I thought it might be something to do with having two eyes and how image is being crossed by them, but I can disprove that by closing one?  

So what's up?

Thanks dudes, and chicks,
Matt T

What do you think?
Title: why do objects appear to converge in the distance?
Post by: lyner on 16/11/2008 22:51:26
Is there any more to this than that we see things in terms of angular separation - which depends upon spacing divided by distance away?
Title: why do objects appear to converge in the distance?
Post by: LeeE on 17/11/2008 18:24:23
It's just down to having a non-parallel field of view.  You can change the degree of perspective by changing your field of view, by using binoculars to narrow the field of view, which flattens the perspective, or by using a wide-angle lens, which exaggerates it.
Title: why do objects appear to converge in the distance?
Post by: lyner on 17/11/2008 21:00:09
LeeE: this is a common misconception. The perspective is not actually changed by swapping / zooming the lens. The only way to change the real perspective is to move  yourself nearer or further away.
The paths of light are the same, whatever lens you use and the same things are obscured or revealed  by the foreground objects until you actually move.
 
We were all astounded when we first saw (but now we're used to it) the effect of moving the film camera forwards at the same time as zooming out, so the face in the foreground stays the same size on screen. The way the perspective changes without an object changing size is very disturbing.

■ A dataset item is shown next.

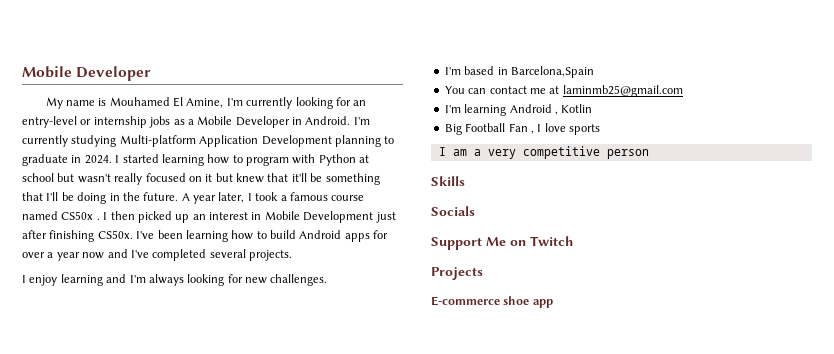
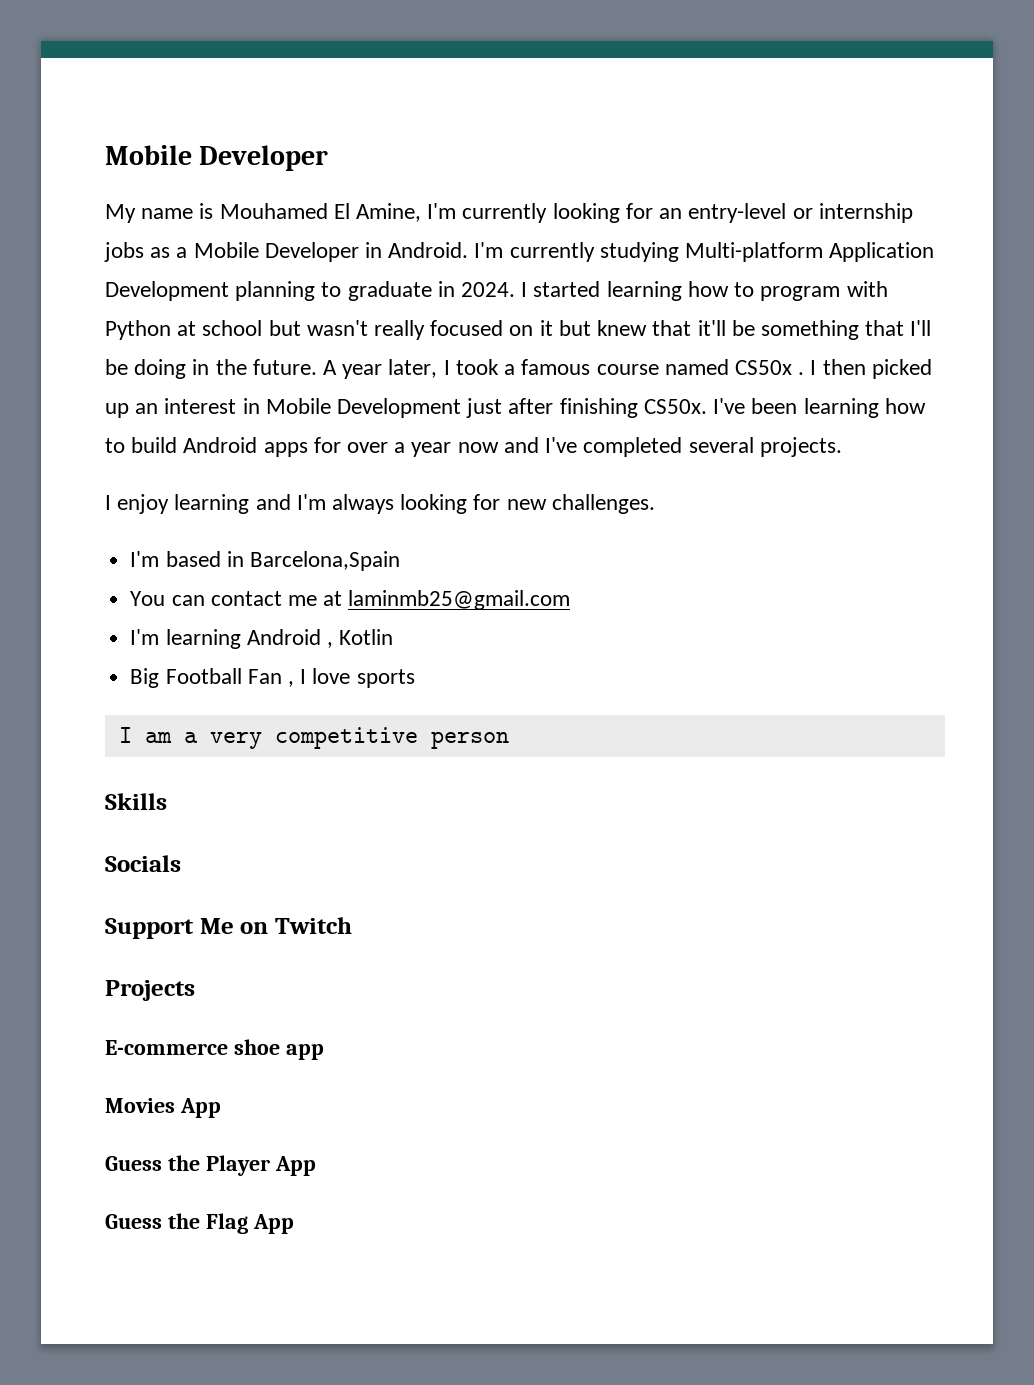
(553, 303) none -> [105,1098,221,1118] [105,1155,316,1176] [105,1213,294,1234] // Movies App // Guess the Player App // Guess the Flag App

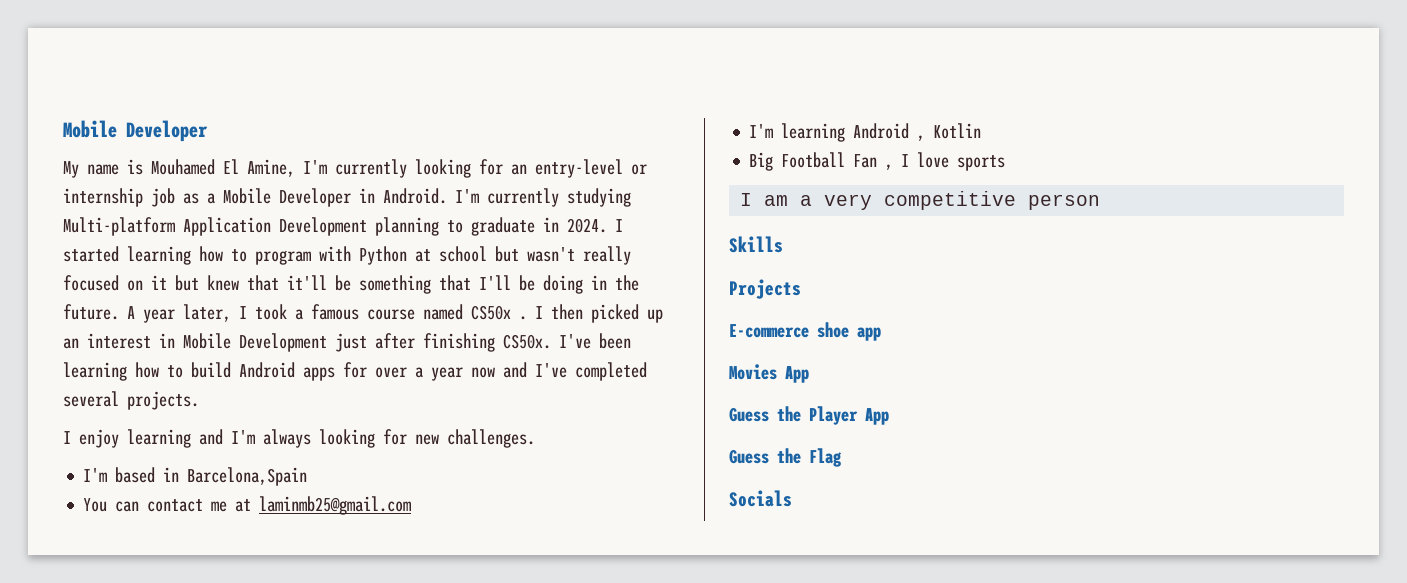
[104,242,144,262] jobs -> [151,188,175,207] job
[105,855,181,872] [105,917,352,939] // Socials // Support Me on Twitch -> (783, 244) none
[252,1214,294,1234] App -> [729,490,792,507] // Socials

The foreshortening of distant images with a very 'long' lens is odd because the perspective is all wrong for the apparent distances involved. The poor brain is disturbed by conflicting messages.
Title: why do objects appear to converge in the distance?
Post by: LeeE on 18/11/2008 18:38:49
Oops yes, that was sloppy of me.  I should have clearly said that it was for the same image feature size, which corresponds to changing the distance to the target.
Title: why do objects appear to converge in the distance?
Post by: Physics Dilettante on 19/11/2008 18:28:47
I think sophiecentaur nailed it. An object's apparent size is determined by the size of the image it forms on the retina, ignoring perceptual effects, such as the famous moon illusion. The image size is a function of the angle the object subtends at the eye, and that angle decreases as the object recedes.

I'll add 3 refinements:

1. The eye's lens has a diffraction limit. Once the image reaches that limit, it can't get any smaller. (Increasing the distance further will, however, make the image dimmer because fewer photons are forming it.)

2. The eye's photoreceptors can't distinguish among images equal to or smaller than they are. This limit would apply if the lens' diffraction limit was overcome.

3. Atmospheric interference smears the photons out, making the image larger than it would be otherwise.